Dal CAPITOLO VI: Dialogo tra Fra Cristoforo e don Rodrigo

– Come! in questa casa…!

– Ho compassione di questa casa: la maledizione le sta sopra sospesa. State a vedere che la giustizia di Dio avrà riguardo a quattro pietre, e suggezione di quattro sgherri. Voi avete creduto che Dio abbia fatta una creatura a sua immagine, per darvi il piacere di tormentarla! Voi avete creduto che Dio non saprebbe difenderla! Voi avete disprezzato il suo avviso! Vi siete giudicato. Il cuore di Faraone era indurito quanto il vostro; e Dio ha saputo spezzarlo. Lucia è sicura da voi: ve lo dico io povero frate; e in quanto a voi, sentite bene quel ch’io vi prometto. Verrà un giorno…

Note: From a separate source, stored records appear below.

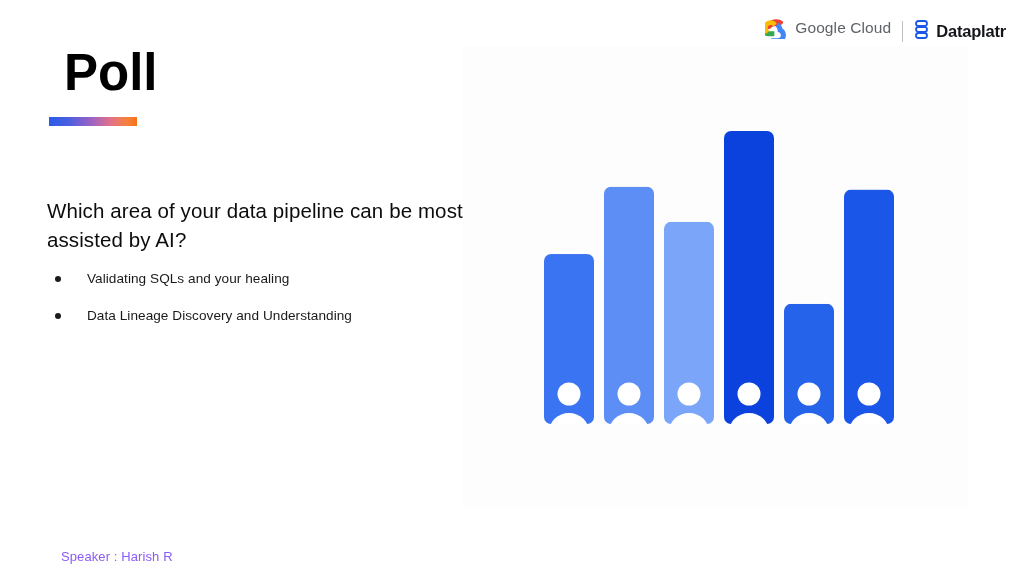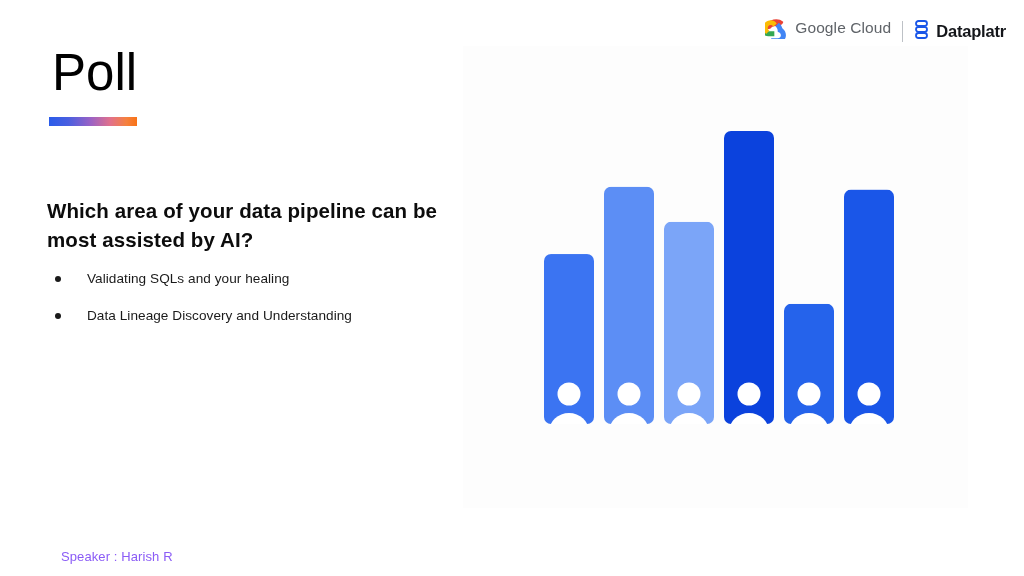--- a/index.html
+++ b/index.html
@@ -65,10 +65,10 @@
   
   .title {
     position: absolute;
-    left: 52px;
+    left: 64px;
     top: 47px;
     font-size: 51px;
-    font-weight: 400;
+    font-weight: 700;
     color: #000000;
     letter-spacing: 0px;
     line-height: 1;

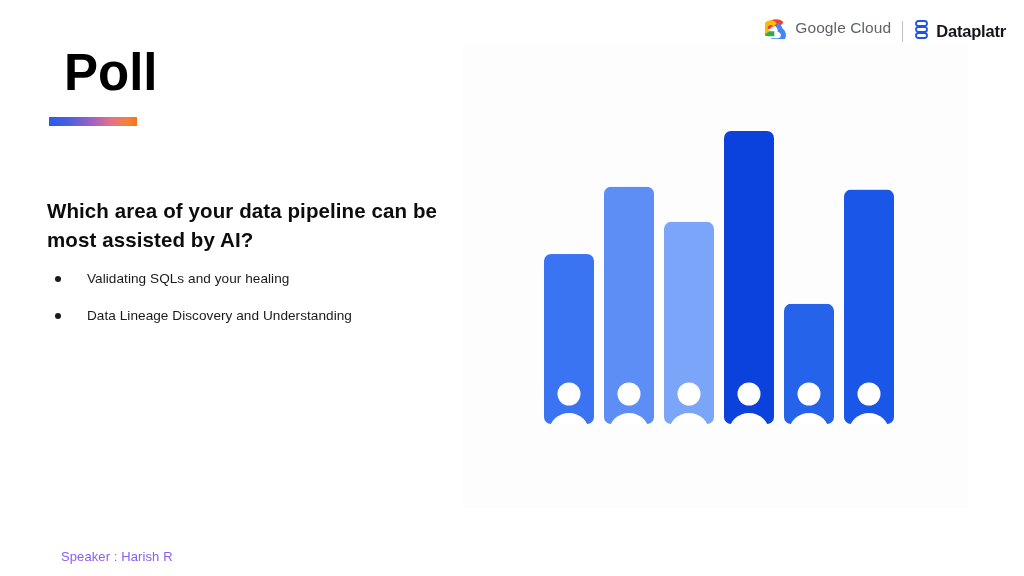--- a/index.html
+++ b/index.html
@@ -95,7 +95,7 @@
     top: 196px;
     width: 420px;
     font-size: 20.5px;
-    font-weight: bold;
+    font-weight: normal;
     line-height: 29px;
     color: #0c0c0c;
     letter-spacing: 0.1px;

Don Rodrigo era fin allora rimasto tra la rabbia e la maraviglia, attonito, non trovando parole; ma, quando sentì intonare una predizione, s’aggiunse alla rabbia un lontano e misterioso spavento.

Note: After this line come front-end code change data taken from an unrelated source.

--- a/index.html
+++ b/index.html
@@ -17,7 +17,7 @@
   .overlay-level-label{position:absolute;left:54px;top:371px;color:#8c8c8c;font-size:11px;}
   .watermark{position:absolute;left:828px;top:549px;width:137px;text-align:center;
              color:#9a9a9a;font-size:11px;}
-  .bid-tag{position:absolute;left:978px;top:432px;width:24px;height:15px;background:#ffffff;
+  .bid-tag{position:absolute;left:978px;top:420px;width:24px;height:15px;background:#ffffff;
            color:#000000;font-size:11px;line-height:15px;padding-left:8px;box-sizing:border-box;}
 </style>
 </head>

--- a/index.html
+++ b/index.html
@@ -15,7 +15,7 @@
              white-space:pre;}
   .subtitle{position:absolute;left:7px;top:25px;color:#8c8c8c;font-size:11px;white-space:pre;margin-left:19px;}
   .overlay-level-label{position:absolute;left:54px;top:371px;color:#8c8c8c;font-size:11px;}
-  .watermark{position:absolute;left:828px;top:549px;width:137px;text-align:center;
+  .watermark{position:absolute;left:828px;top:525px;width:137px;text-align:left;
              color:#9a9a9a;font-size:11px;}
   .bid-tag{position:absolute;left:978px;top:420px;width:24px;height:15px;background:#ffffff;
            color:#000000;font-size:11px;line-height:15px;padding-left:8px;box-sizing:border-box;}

Afferrò rapidamente per aria quella mano minacciosa, e, alzando la voce, per troncar quella dell’infausto profeta, gridò: – escimi di tra’ piedi, villano temerario, poltrone incappucciato.

Queste parole così chiare acquietarono in un momento il padre Cristoforo. All’idea di strapazzo e di villanià, era, nella sua mente, così bene, e da tanto tempo, associata l’idea di sofferenza e di silenzio, che, a quel complimento, gli cadde ogni spirito d’ira e d’entusiasmo, e non gli restò altra risoluzione che quella d’udir tranquillamente ciò che a don Rodrigo piacesse d’aggiungere. Onde, ritirata placidamente la mano dagli artigli del gentiluomo, abbassò il capo, e rimase immobile, come, al cader del vento, nel forte della burrasca, un albero agitato ricompone naturalmente i suoi rami, e riceve la grandine come il ciel la manda.

– Villano rincivilito! – proseguì don Rodrigo: – tu tratti da par tuo. Ma ringrazia il saio che ti copre codeste spalle di mascalzone, e ti salva dalle carezze che si fanno a’ tuoi pari, per insegnar loro a parlare. Esci con le tue gambe, per questa volta; e la vedremo. Così dicendo, additò, con impero sprezzante, un uscio in faccia a quello per cui erano entrati; il padre Cristoforo chinò il capo, e se n’andò, lasciando don Rodrigo a misurare, a passi infuriati, il campo di battaglia.